## What is required
All lines from the one containing "net: 448.75 -> 560.87" through the end of the material below are to be printed exactly, both ends included, minus pictures.

= = = = =

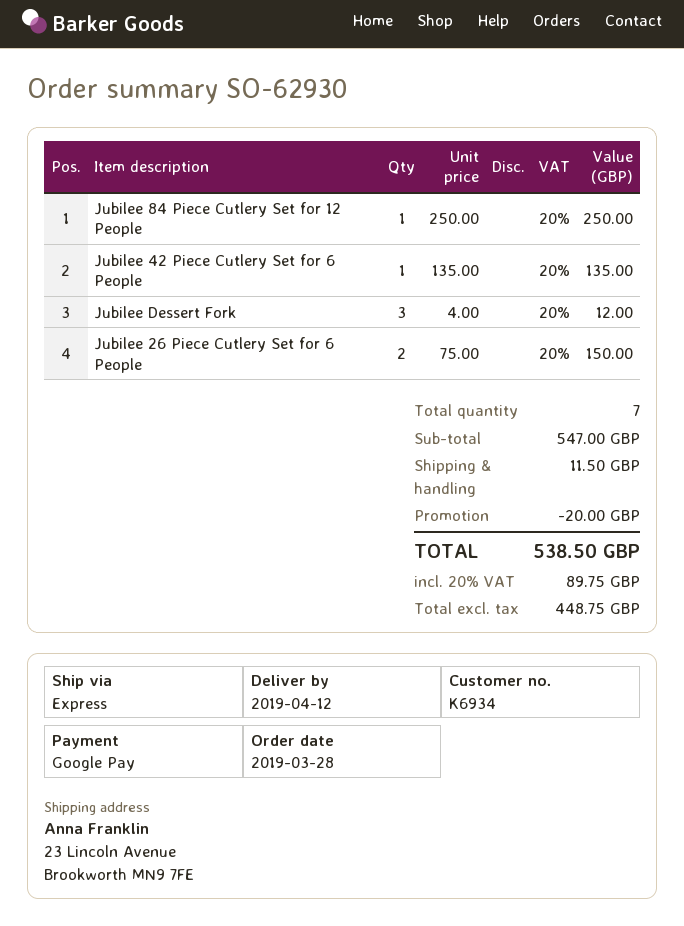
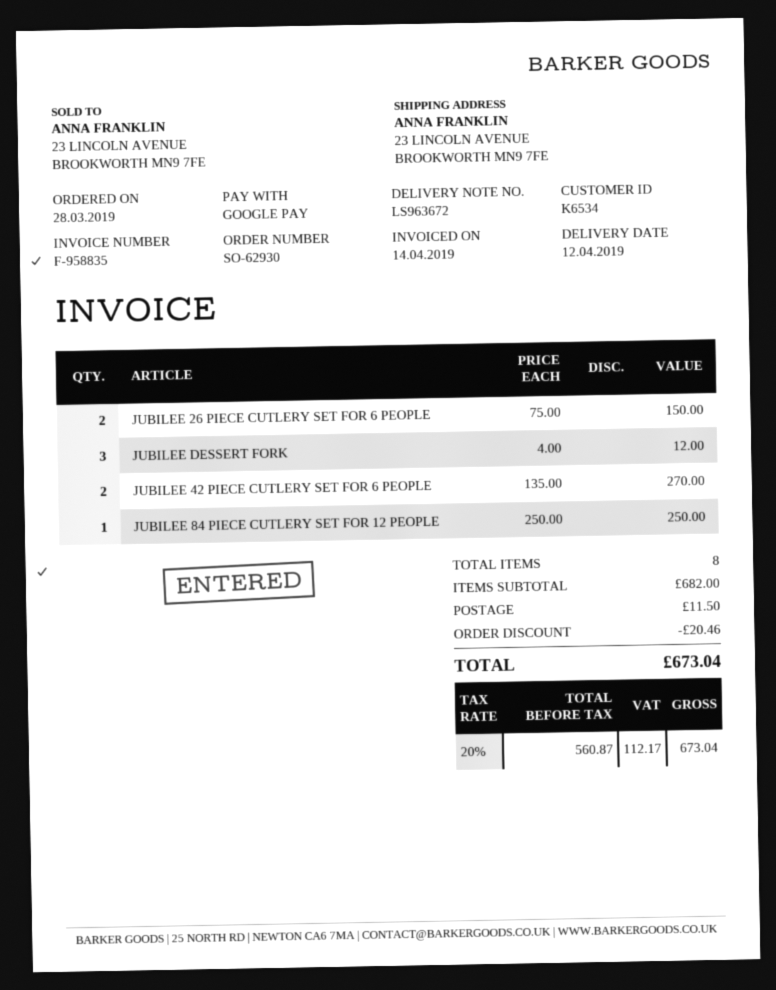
customer number: K6934 -> K6534
Jubilee 42 Piece Cutlery Set for 6 People: 1 x 135.00 = 135.00 -> 2 x 135.00 = 270.00
total quantity: 7 -> 8
subtotal: 547.00 -> 682.00
discount: 20.00 -> 20.46
net: 448.75 -> 560.87
tax: 20% = 89.75 -> 20% = 112.17
total: 538.50 -> 673.04

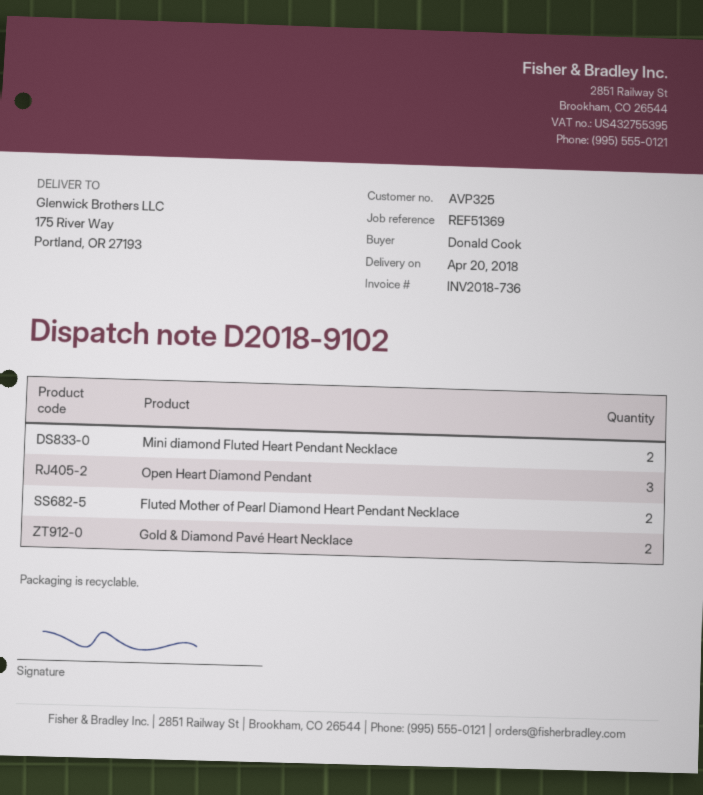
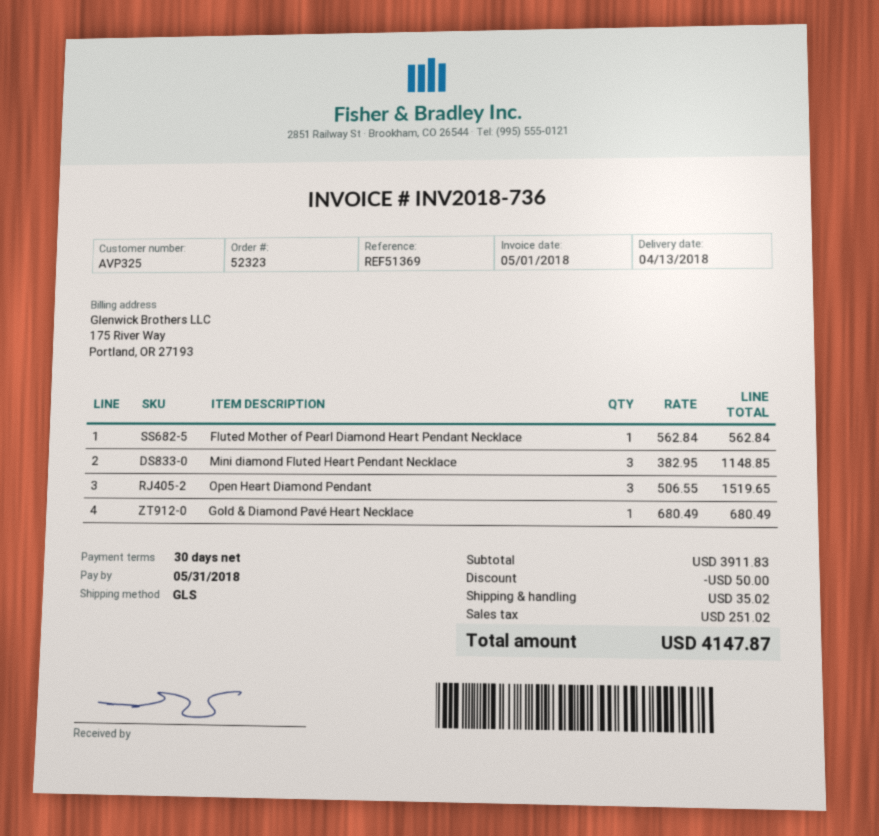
delivery date: 2018-04-20 -> 2018-04-13
Mini diamond Fluted Heart Pendant Necklace: 2 -> 3
Fluted Mother of Pearl Diamond Heart Pendant Necklace: 2 -> 1
Gold & Diamond Pavé Heart Necklace: 2 -> 1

= = = = =

## Exercise response
net: 448.75 -> 560.87
tax: 20% = 89.75 -> 20% = 112.17
total: 538.50 -> 673.04

delivery date: 2018-04-20 -> 2018-04-13
Mini diamond Fluted Heart Pendant Necklace: 2 -> 3
Fluted Mother of Pearl Diamond Heart Pendant Necklace: 2 -> 1
Gold & Diamond Pavé Heart Necklace: 2 -> 1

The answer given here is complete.